EXERCISE GOAL: Report how many lines in the entries below have the word "chev" in them, and give no other words.

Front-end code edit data
= Beginning of Section =

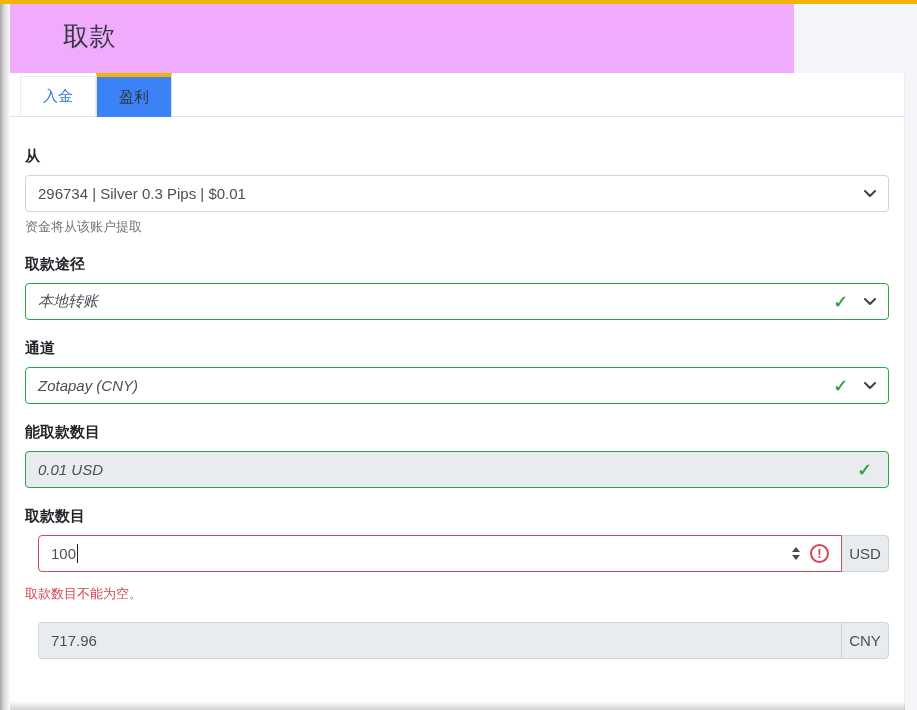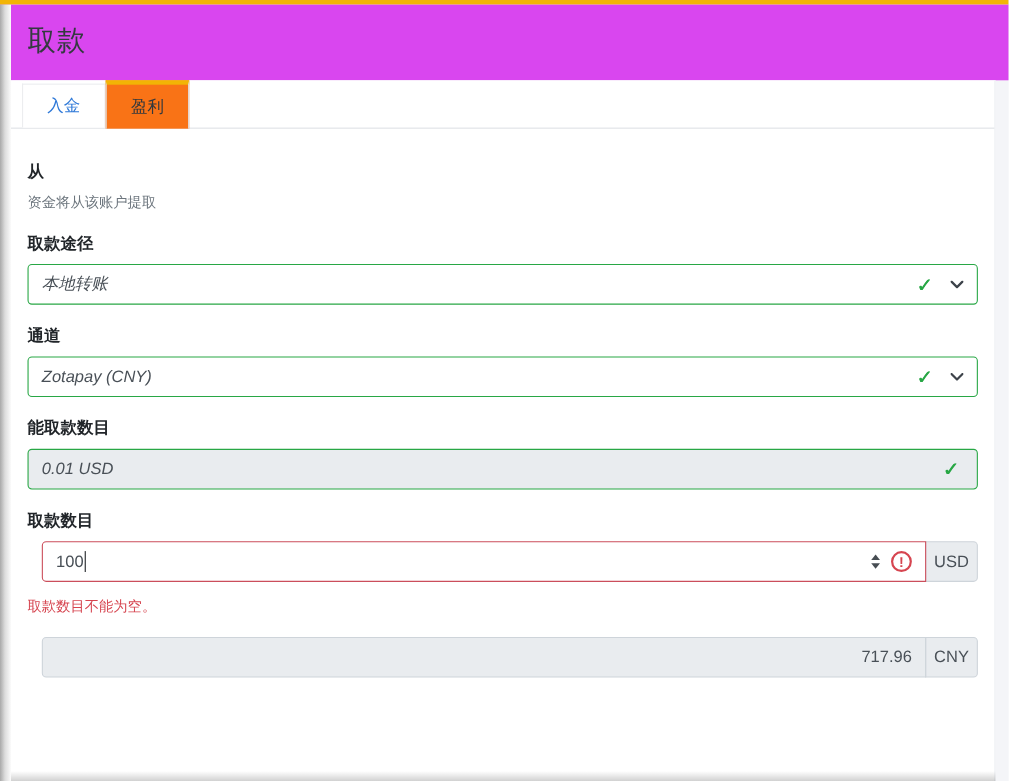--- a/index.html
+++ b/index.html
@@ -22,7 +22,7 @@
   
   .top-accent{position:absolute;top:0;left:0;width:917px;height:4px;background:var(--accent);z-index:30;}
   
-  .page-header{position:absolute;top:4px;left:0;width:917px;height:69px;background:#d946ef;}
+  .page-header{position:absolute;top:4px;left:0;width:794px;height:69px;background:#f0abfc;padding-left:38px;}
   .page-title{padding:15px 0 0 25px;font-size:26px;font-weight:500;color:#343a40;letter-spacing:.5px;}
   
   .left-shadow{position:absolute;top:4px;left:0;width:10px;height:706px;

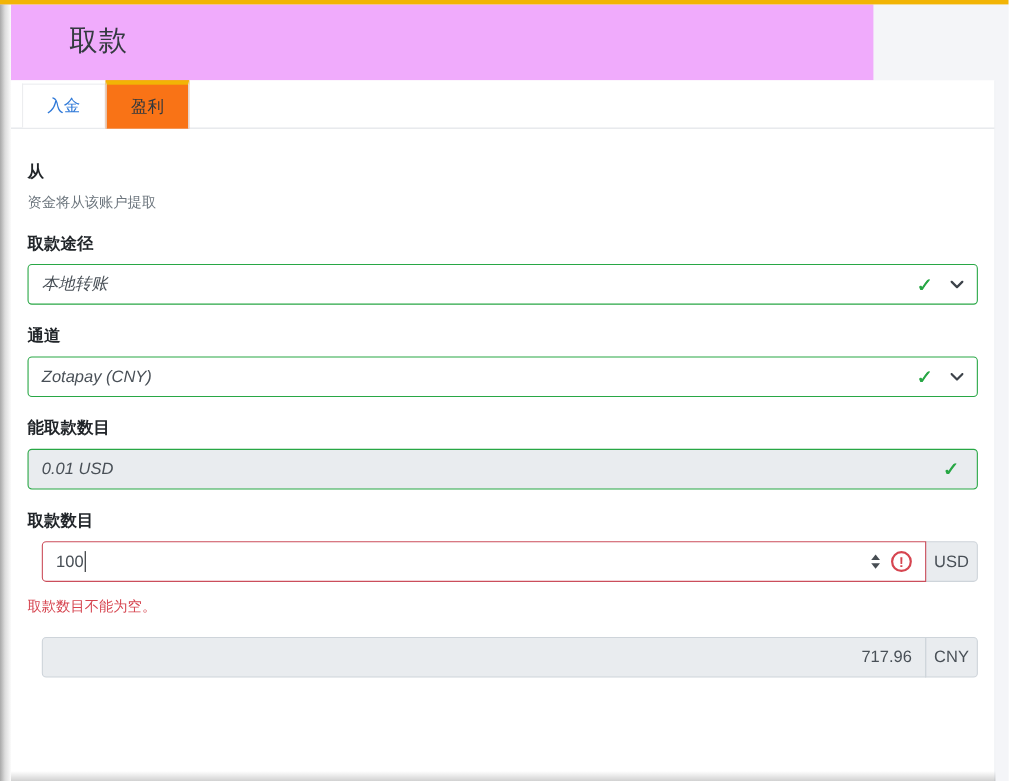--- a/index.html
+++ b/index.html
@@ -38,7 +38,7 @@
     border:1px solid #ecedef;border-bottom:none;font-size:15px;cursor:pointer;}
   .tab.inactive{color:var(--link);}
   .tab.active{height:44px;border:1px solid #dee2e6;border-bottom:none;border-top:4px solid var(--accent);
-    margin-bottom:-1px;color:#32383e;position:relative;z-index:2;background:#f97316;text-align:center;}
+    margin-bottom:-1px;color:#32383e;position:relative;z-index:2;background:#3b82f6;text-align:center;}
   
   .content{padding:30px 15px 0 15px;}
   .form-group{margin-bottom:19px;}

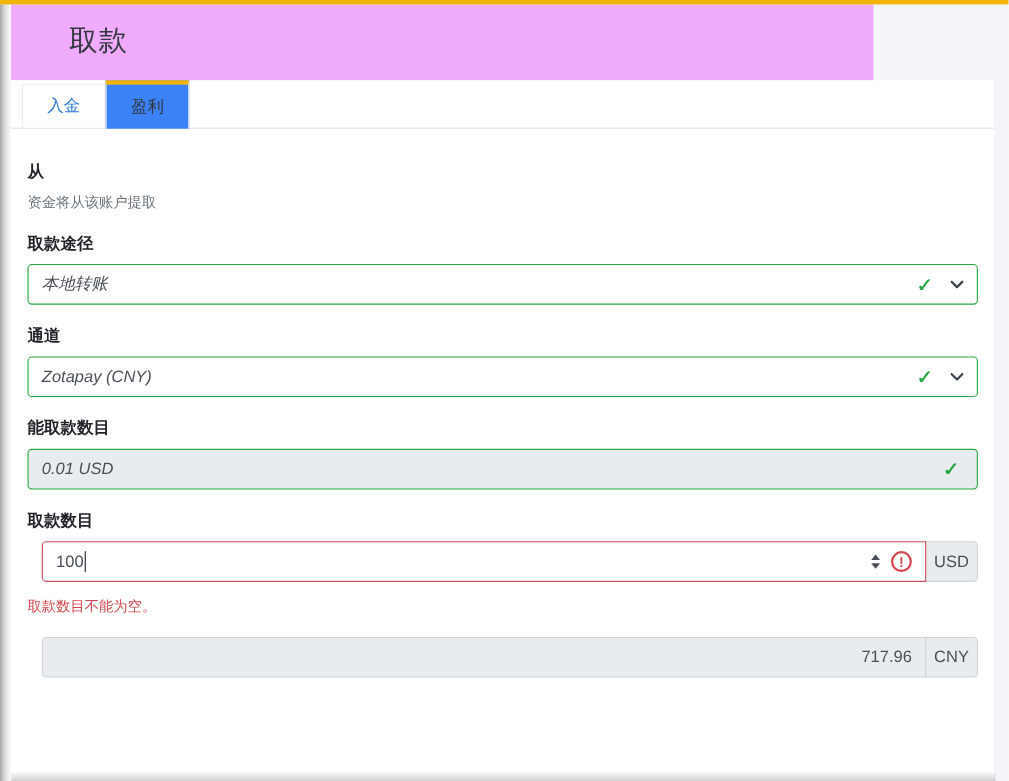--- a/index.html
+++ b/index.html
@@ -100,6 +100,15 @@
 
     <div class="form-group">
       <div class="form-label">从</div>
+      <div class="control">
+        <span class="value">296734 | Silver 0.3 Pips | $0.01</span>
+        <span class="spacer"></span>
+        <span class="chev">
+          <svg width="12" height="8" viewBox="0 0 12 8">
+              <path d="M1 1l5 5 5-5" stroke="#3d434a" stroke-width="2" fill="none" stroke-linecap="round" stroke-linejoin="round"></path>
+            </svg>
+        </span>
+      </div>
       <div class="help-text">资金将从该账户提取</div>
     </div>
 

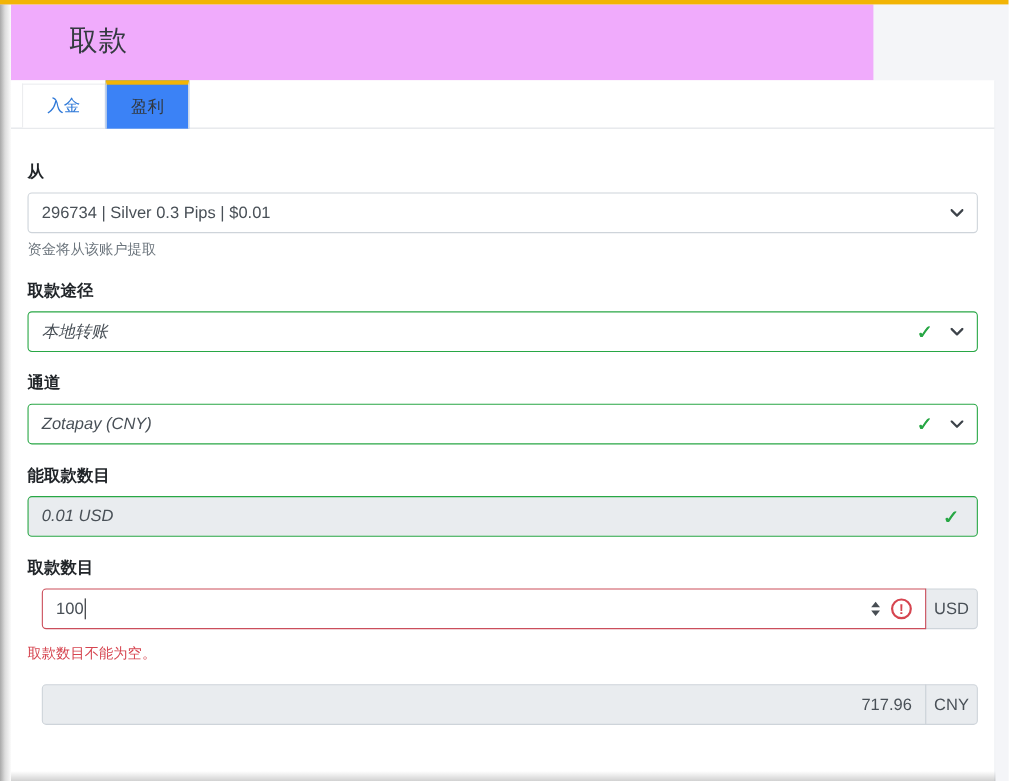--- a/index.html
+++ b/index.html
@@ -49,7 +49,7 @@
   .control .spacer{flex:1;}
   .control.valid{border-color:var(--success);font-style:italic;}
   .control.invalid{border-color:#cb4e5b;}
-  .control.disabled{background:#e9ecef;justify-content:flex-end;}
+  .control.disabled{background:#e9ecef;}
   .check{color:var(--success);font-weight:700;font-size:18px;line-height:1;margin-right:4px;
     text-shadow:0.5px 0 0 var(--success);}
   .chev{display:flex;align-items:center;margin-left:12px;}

= End of Section =

ANSWER TO THIS PROBLEM: 2